The key task is to create a mental "exit from the freeway" of habitual behavior. Instead of the flow "saw a decrease → felt stress → opened the terminal → made a trade" you can consciously fix: "Stop. Now I feel tension, I feel stress. This is not a real threat to life, this is my brain reacting to the way I perceive the situation, my brain is sharpened to perceive it as a danger".

Step 2: Create an alternative relief ritual

It must necessarily be a more constructive and less harmful set of actions than impulsive trading. At the same time, it should be pleasant enough for the brain to get a dose of joy hormone. Breuning emphasizes: don't try to replace trading with something "right" but unpleasant, like a cold shower or push-ups. That won't work because it won't provide a reward.

Ways that work for investors might be opening the annual report of a successful portfolio company and reading its CEO's letter, writing in your investment diary three reasons why you hold this position, or listening to a short podcast about long-term investing.

All of these can bring a sense of control and useful activity, structure your thinking and give you a break, distract your brain from stress, remind you of strategy, and lay the foundation for productive action instead of chaotic action.

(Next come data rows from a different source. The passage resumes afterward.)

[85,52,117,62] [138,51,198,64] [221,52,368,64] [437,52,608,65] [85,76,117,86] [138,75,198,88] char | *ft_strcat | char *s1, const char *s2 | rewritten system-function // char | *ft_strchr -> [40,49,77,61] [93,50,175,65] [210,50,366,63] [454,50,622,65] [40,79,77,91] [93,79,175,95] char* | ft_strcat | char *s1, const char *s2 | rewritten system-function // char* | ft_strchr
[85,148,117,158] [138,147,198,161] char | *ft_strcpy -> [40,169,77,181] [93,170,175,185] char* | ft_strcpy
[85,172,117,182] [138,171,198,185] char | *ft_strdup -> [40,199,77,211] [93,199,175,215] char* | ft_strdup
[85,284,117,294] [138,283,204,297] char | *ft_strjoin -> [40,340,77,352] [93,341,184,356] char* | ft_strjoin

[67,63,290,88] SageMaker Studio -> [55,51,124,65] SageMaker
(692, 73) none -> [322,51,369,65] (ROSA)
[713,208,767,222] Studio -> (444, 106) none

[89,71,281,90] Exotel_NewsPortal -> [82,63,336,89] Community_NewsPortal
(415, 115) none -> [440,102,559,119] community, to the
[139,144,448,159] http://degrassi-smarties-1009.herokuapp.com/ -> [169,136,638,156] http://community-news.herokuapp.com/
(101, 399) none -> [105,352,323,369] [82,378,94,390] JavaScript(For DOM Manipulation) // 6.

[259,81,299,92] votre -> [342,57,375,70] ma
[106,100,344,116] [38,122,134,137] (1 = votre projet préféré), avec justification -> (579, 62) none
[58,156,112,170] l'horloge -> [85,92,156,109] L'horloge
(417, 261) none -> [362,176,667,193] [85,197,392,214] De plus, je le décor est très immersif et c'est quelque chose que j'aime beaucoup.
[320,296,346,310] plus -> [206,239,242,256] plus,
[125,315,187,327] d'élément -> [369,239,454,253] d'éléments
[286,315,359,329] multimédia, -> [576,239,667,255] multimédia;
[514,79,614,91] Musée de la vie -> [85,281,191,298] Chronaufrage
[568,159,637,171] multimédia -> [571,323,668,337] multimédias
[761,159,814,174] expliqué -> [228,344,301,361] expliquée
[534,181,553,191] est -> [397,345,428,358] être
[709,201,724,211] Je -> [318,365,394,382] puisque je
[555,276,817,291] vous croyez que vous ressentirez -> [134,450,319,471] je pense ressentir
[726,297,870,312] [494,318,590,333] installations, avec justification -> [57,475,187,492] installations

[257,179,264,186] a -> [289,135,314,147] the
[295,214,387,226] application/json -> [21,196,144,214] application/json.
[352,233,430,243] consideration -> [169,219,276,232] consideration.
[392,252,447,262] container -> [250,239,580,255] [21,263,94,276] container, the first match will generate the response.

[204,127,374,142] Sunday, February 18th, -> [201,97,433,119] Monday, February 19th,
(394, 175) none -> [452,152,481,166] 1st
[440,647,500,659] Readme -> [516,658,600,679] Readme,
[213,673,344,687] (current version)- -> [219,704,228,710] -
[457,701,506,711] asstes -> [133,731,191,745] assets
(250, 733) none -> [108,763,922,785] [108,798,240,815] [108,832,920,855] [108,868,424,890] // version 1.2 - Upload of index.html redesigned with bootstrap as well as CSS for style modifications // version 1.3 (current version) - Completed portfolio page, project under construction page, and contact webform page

Important: The alternative should take about the same amount of time as it would normally take for an impulsive trade and be available at any time.

Step 3: Reward yourself

One of the most important principles of animal learning and training works here - reward for a small step, repeated many times. After every time you stop and don't make an impulsive transaction, you can, for example, make yourself a nice coffee or turn on your favorite music.

It can also be helpful to keep a record of "no panic-trading days" - almost like 12-step sobriety, marking each week of success with something enjoyable but not involving spending that might create new stress.

The reward should be something you really enjoy, not just something that is "useful". If you hate yoga, it won't work as a reward. If you have thoughts of falling stocks swirling around in your head while walking in the park, that's a reward too.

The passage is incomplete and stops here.